(Extracted data entries)
====

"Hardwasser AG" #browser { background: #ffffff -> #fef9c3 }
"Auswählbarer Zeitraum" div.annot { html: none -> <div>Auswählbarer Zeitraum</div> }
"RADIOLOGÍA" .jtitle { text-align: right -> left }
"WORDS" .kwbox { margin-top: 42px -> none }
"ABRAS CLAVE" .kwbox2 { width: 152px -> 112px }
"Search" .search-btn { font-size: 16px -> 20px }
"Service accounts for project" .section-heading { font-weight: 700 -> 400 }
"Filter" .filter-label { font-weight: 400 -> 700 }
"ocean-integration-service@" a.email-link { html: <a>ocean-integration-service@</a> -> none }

====

• **Required work**: Give back, word for word, the lines from the one with "text-align: right ->" through the last line of the entries, both included, and no other line.

• **Response below**:
"RADIOLOGÍA" .jtitle { text-align: right -> left }
"WORDS" .kwbox { margin-top: 42px -> none }
"ABRAS CLAVE" .kwbox2 { width: 152px -> 112px }
"Search" .search-btn { font-size: 16px -> 20px }
"Service accounts for project" .section-heading { font-weight: 700 -> 400 }
"Filter" .filter-label { font-weight: 400 -> 700 }
"ocean-integration-service@" a.email-link { html: <a>ocean-integration-service@</a> -> none }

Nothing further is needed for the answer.